Segment Start: DATASET EXCERPTS
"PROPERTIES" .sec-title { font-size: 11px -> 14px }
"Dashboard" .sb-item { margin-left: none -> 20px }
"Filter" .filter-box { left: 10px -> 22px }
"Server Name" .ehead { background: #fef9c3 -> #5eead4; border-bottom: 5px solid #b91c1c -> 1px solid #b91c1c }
Segment End: DATASET EXCERPTS
Segment Start: DATASET EXCERPTS
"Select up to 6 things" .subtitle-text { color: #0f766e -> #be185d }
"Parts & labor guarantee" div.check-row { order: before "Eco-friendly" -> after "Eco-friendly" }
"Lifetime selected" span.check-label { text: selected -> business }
Segment End: DATASET EXCERPTS
Segment Start: DATASET EXCERPTS
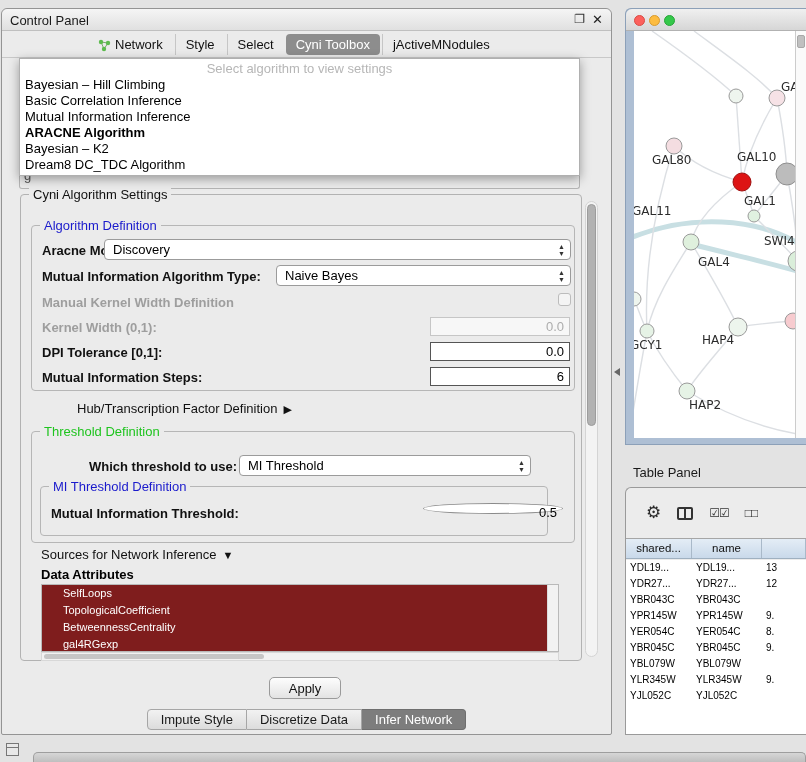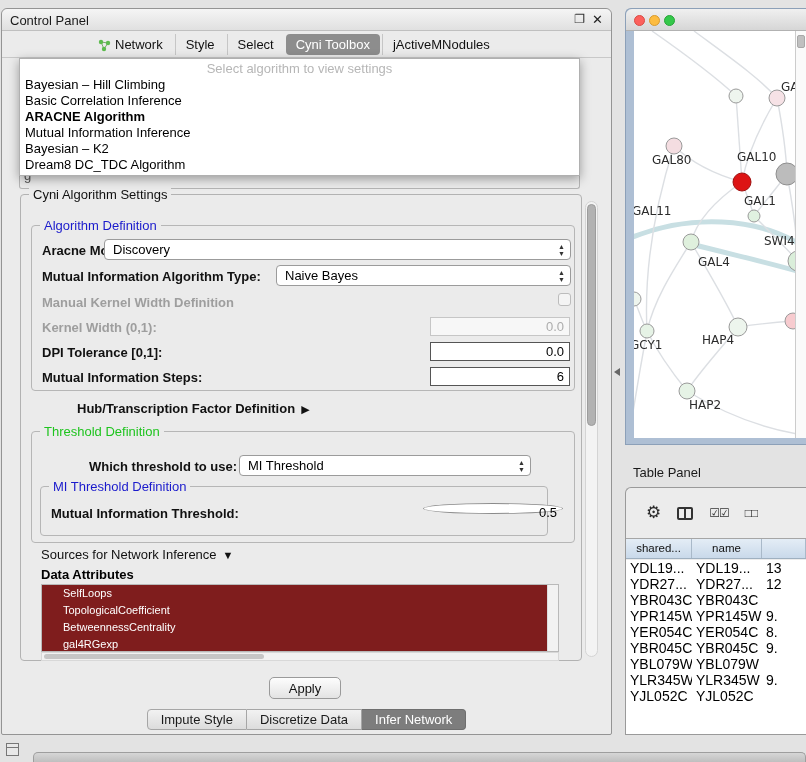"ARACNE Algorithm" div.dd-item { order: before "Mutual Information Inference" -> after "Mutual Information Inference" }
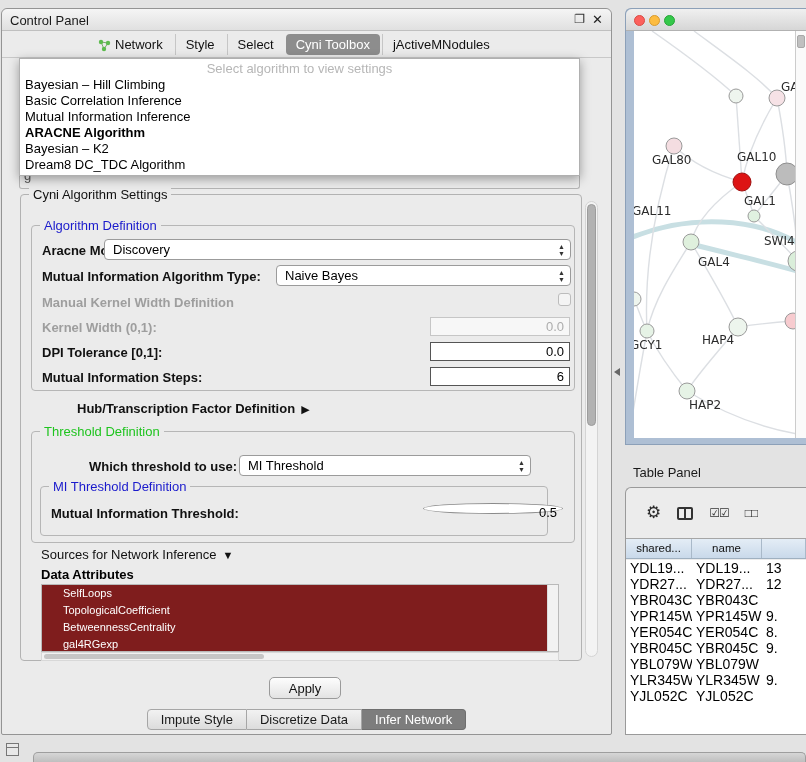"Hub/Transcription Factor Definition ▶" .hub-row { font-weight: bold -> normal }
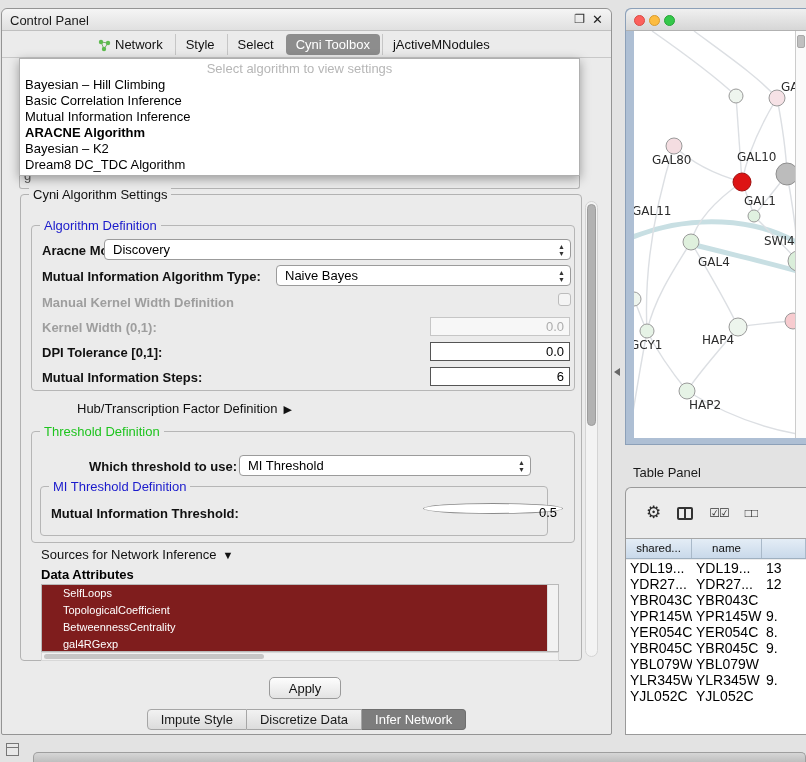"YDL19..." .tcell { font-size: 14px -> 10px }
Segment End: DATASET EXCERPTS
ASSIGNED TASK → Going through the listing, tally each line that contains "left", then state the total with no other text.

FINISHED TASK → 2